Joseph was too old to enlist for WW2 but he went to work in the shipyards at Walker and he didn’t retire until the age of seventy.

Harry’s story

Joseph’s son, Harry, was about to get married at the time of taking on the barber’s shop and I’m sure it meant a great deal to him, i.e. a new start and a reliable means of supporting his wife at their new home which was to be in Albion Row, Byker.

But, by 1932 they had given up the tenancy which would,  I think , have been a big loss to them.
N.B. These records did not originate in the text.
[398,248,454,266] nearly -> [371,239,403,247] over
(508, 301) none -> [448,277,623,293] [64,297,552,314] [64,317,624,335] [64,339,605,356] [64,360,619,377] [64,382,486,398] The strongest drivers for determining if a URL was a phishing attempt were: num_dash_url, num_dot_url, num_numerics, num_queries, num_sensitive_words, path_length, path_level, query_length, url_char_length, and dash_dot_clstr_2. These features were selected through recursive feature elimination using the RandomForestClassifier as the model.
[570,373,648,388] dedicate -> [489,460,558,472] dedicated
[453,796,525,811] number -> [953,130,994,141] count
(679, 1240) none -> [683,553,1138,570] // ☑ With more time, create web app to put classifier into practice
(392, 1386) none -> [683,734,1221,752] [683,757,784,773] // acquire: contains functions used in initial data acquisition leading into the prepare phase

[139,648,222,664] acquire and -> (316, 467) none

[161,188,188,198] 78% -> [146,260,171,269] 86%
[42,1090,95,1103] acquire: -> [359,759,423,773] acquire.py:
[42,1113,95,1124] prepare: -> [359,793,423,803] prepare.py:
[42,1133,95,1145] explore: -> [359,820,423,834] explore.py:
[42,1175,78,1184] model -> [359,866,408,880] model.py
Harry’s daughter (Doreen, my mother) thinks the short tenancy was due to the terrible recession of the 1930s when thousands of men were out of work and was the time of the famous ‘Jarrow March’. The Wall Street Crash happened in 1929 so in a way it was the worst possible time at which to try and set up a new business.  People, ie customers, just couldn’t afford the luxury of paying for a haircut so they couldn’t earn enough to pay the rental for the shop. 
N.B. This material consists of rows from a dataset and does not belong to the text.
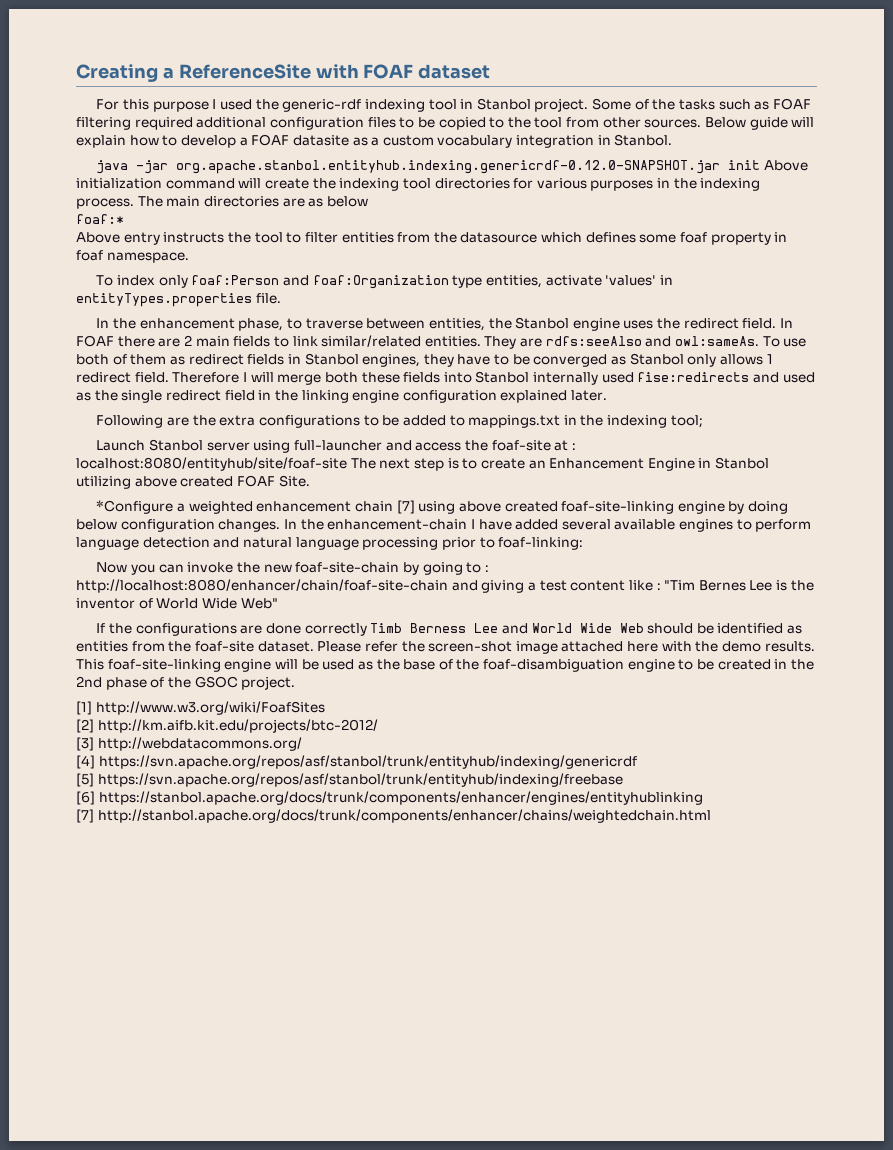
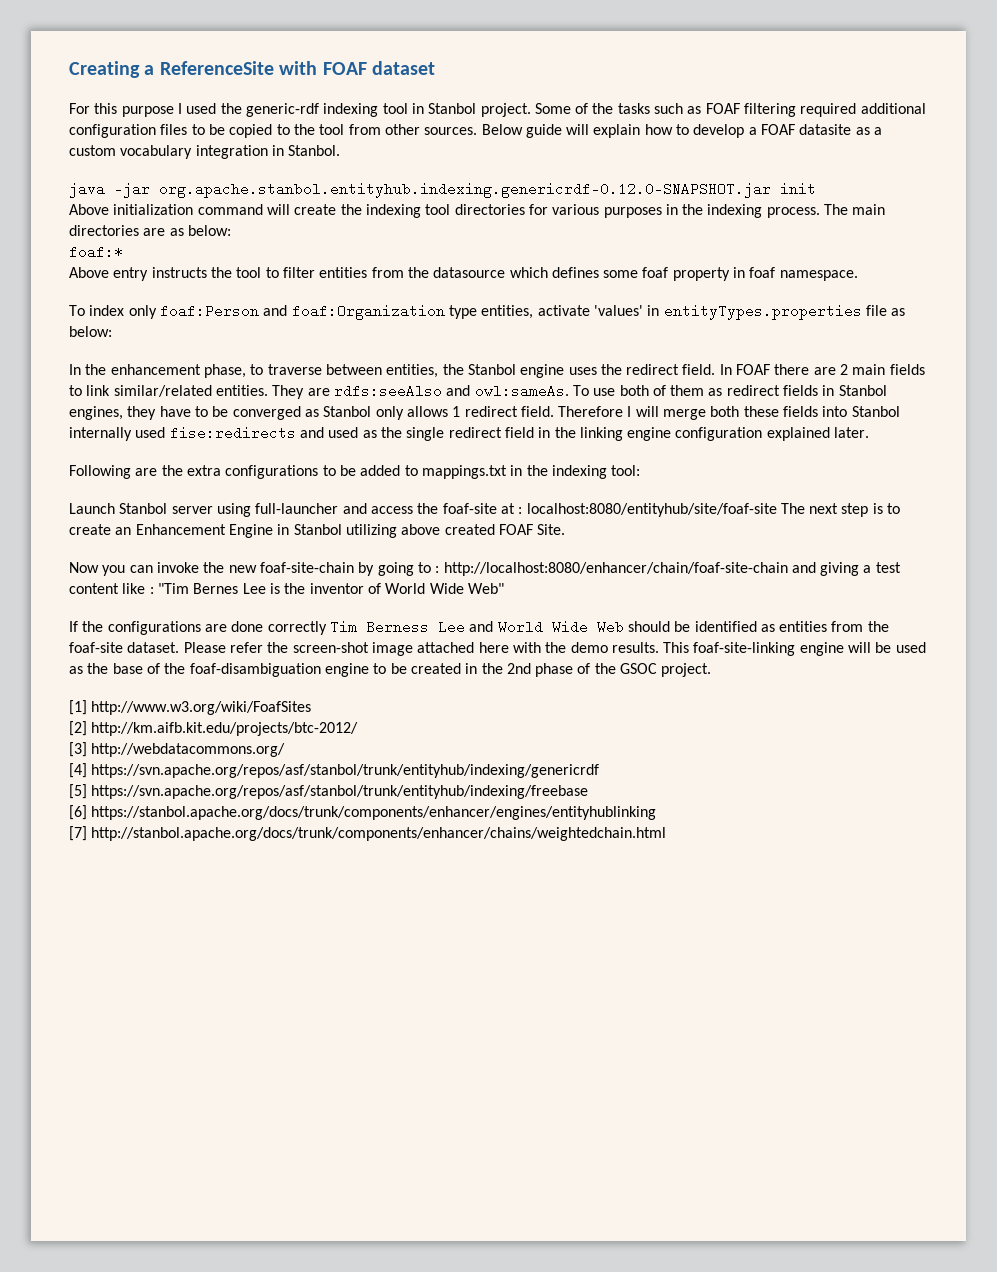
(761, 165) none -> (816, 188) //
[326,196,368,207] below -> [187,225,231,236] below:
[255,293,281,304] file. -> [865,305,906,316] [69,326,112,337] file as below:
[670,415,703,428] tool; -> [611,465,641,476] tool:
[96,500,789,514] [76,519,812,532] [76,537,584,550] // *Configure a weighted enhancement chain [7] using above created foaf-site-linking engine by doing below configuration changes. In the enhancement-chain I have added several available engines to perform language detection and natural language processing prior to foaf-linking: -> (566, 529) none
[370,623,403,633] Timb -> [329,620,357,634] Tim

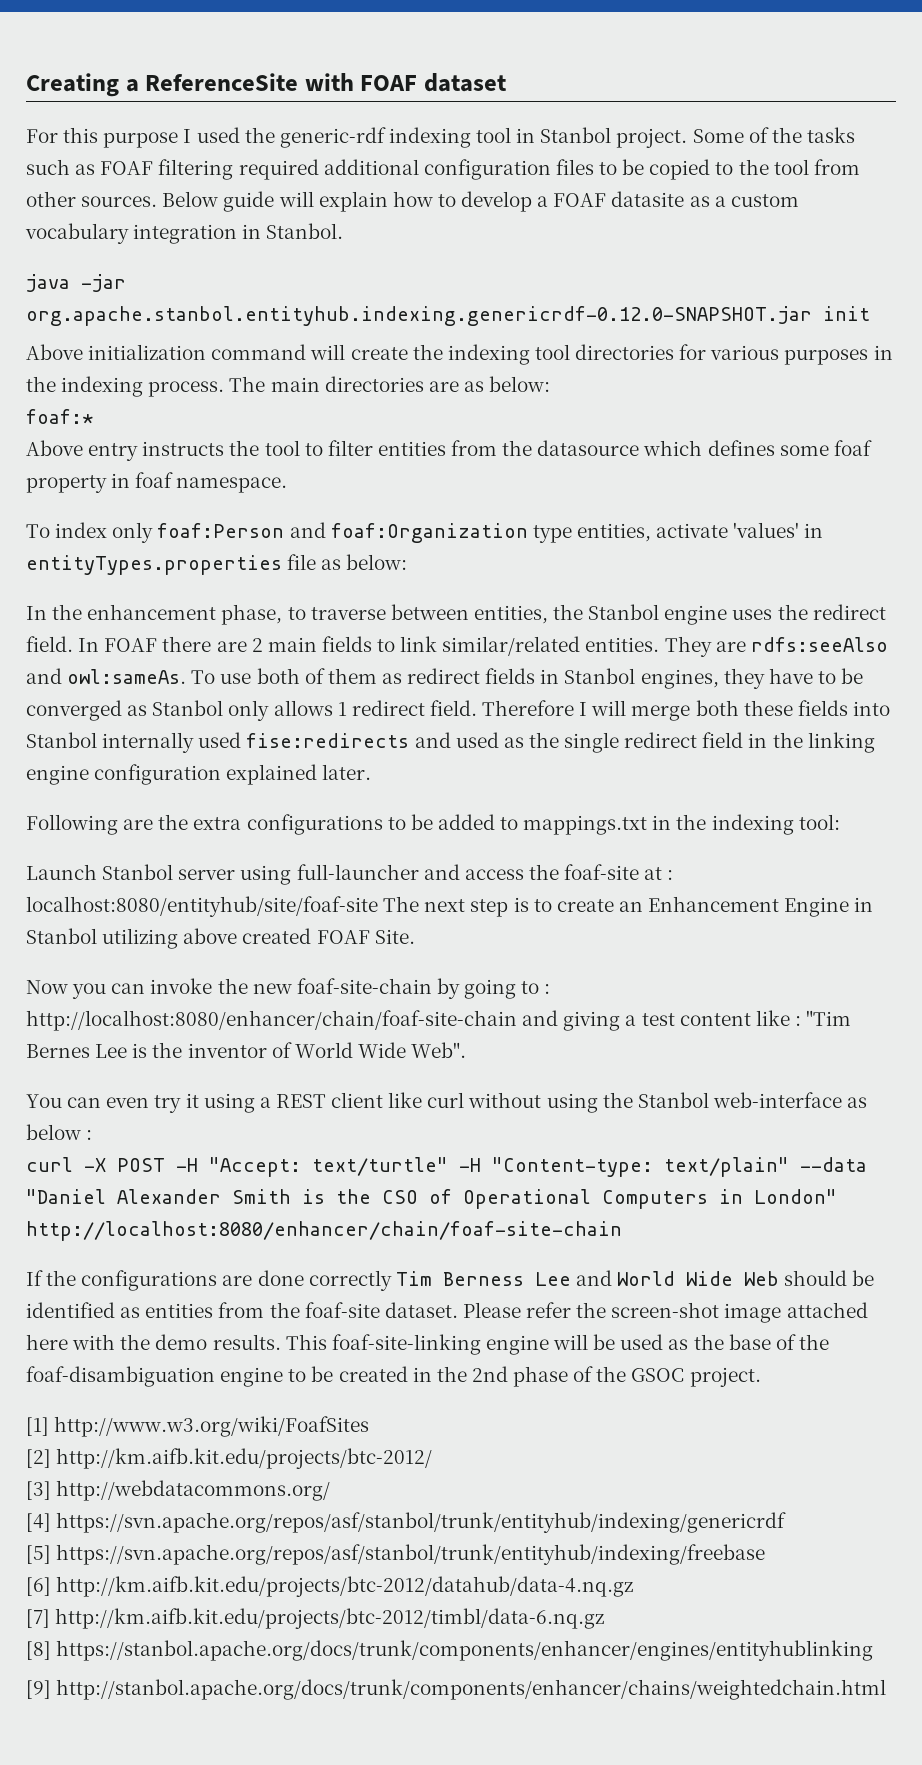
[467,583,504,594] Web" -> [411,1042,467,1058] [26,1092,868,1113] [26,1124,93,1140] [26,1157,867,1177] [26,1189,837,1209] [26,1221,622,1241] Web". // You can even try it using a REST client like curl without using the Stanbol web-interface as below : // curl -X POST -H "Accept: text/turtle" -H "Content-type: text/plain" --data "Daniel Alexander Smith is the CSO of Operational Computers in London" http://localhost:8080/enhancer/chain/foaf-site-chain
(87, 812) none -> [56,1576,634,1597] [26,1608,605,1629] [26,1641,51,1660] http://km.aifb.kit.edu/projects/btc-2012/datahub/data-4.nq.gz // [7] http://km.aifb.kit.edu/projects/btc-2012/timbl/data-6.nq.gz // [8]
[69,826,87,841] [7] -> [26,1680,51,1699] [9]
Throughout the recession Harry found it very hard to make ends meet and during winter he would volunteer (along with other men) to work for the corporation (council) to clear the snow from the streets using only shovels and was probably paid a pittance.   He kept the barbershop chair from the shop though and did the odd haircut from his house to earn a bit of money to keep them going.

World War Two   

To make a little extra Harry and Willie both joined the Territorial Army – The Royal Engineers – therefore, when war was declared in 1939 they were called up immediately and their first posting was to France.  Harry had four children by this time and it was left to their mother, Martha, to bring them up.  On his call-up papers, dated September 1939, he gives his ‘trade on enlistment’ as ‘hairdresser’ so he obviously still saw this as his main occupation.

Both Willie and Harry survived the Dunkirk evacuation and we are really sorry that we didn’t ask them about how they were brought out and on which boat they were rescued.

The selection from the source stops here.